If there’s no SOP for your workflow, you end up doing everything yourself or re-explaining the same steps repeatedly. That’s how your growth stalls—because even when you hire help, you still have to guide them.

**Photography Scenario:** You hire an editor, but you realize you keep answering “Where’s the preview export instruction?” and “Which images do you consider must-keep?” every week. You’re not supervising—you’re rebuilding your system in real time.

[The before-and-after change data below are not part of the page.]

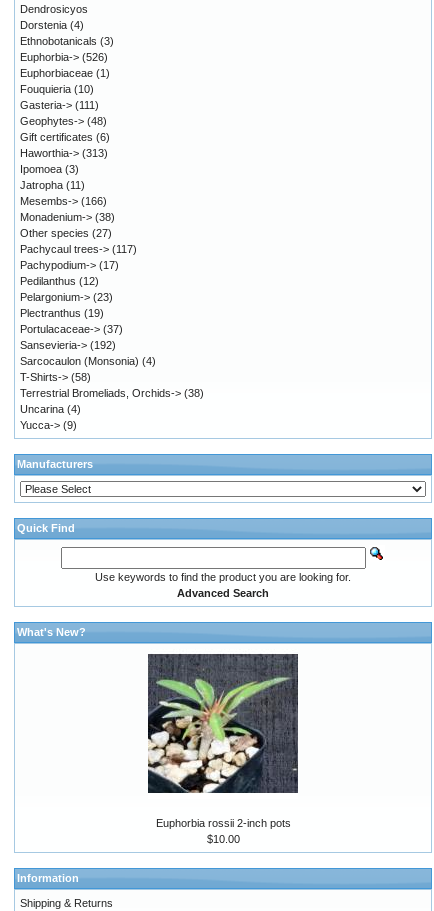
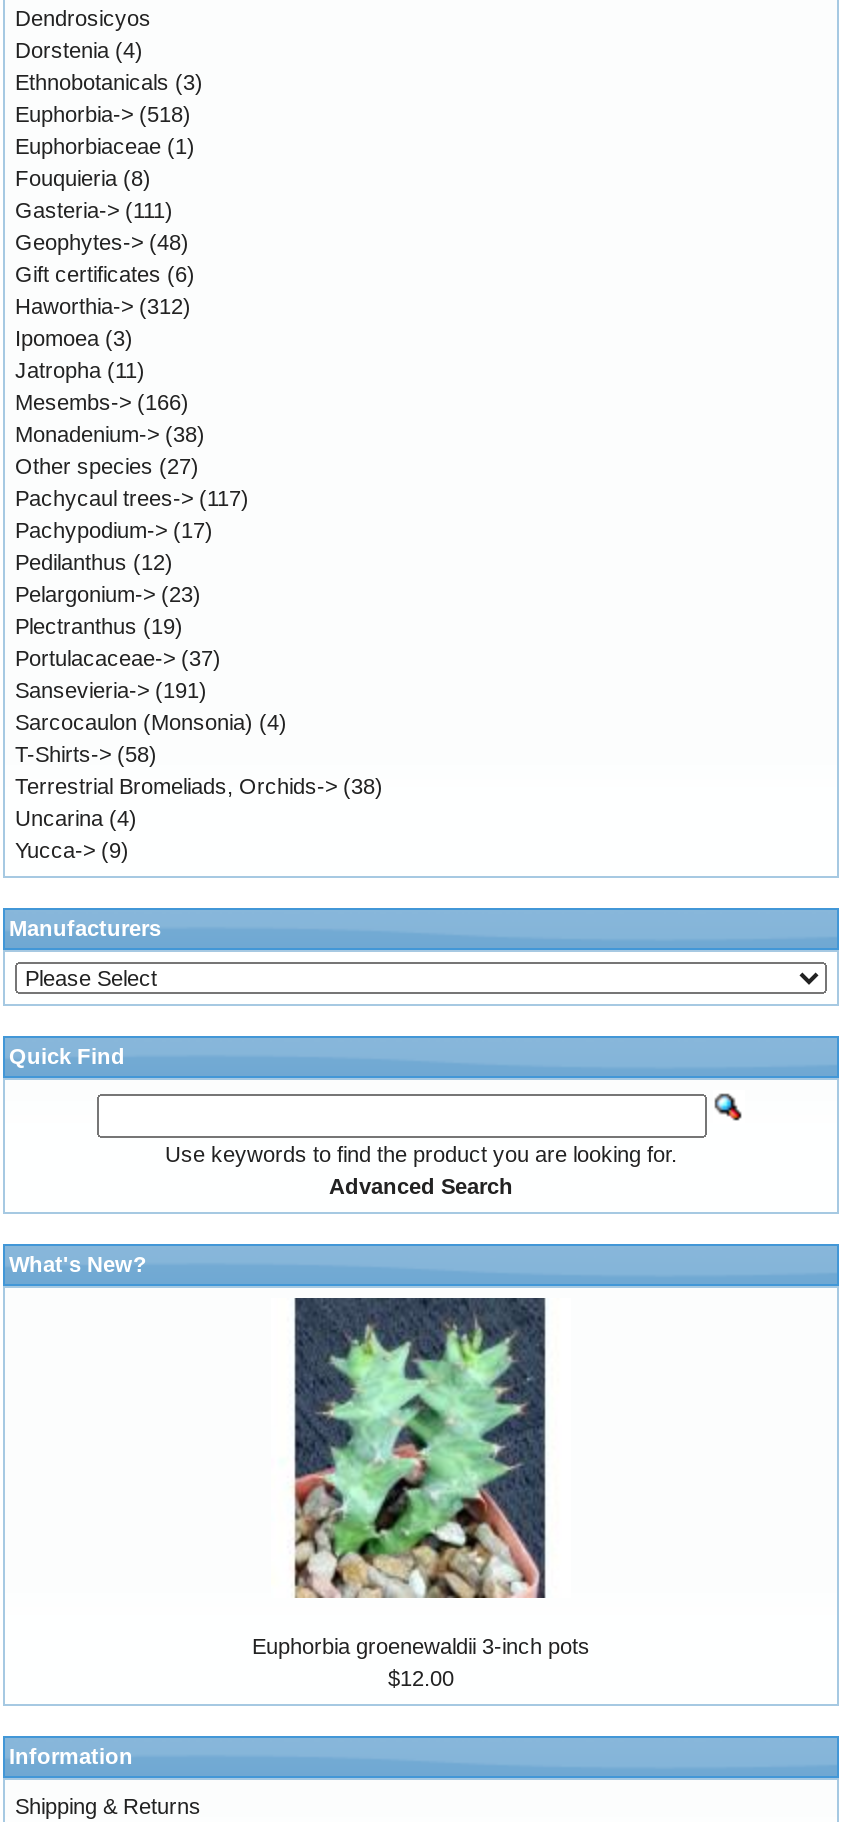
- Euphorbia-> (526)
+ Euphorbia-> (518)

- Fouquieria (10)
+ Fouquieria (8)

- Haworthia-> (313)
+ Haworthia-> (312)

- Sansevieria-> (192)
+ Sansevieria-> (191)

- [image]
- Euphorbia rossii 2-inch pots
+ [image]
+ Euphorbia groenewaldii 3-inch pots

- $10.00
+ $12.00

Documenting your editing and delivery SOPs turns your editor from guesser into reliable producer.

✅ Action Items

### Steps to Implement SOPs

1. **Brain-dump your repeatable moments (start with wedding week).** Write down every task you do more than once: timeline build, shot-list creation, gear check, family photo flow, importing/editing, preview exports, gallery upload, and client handoff emails.

2. **Record your process in Loom for 3 high-stress tasks first.** Examples: “How I build a wedding day timeline,” “How I do my final edit consistency check,” and “How I upload the gallery + send the delivery email.” Keep each video under 10 minutes.

3. **Turn Loom into SOP steps (make it skimmable).** For each SOP, include:
- Why it matters
- Numbered steps
- “Success looks like” checklist
- Where to find the file/template

4. **Create one SOP vault page per workflow.** Use a consistent naming format like: “PRE-WEDDING | Timeline Build (Template + Steps)” so your assistant can search quickly.

5. **Add a “check first” rule for team questions.** Tell your editor/assistant: “Before texting me, open the SOP vault and follow the steps. If it’s not there, screenshot what you tried and send the question.” This keeps your time for real problems.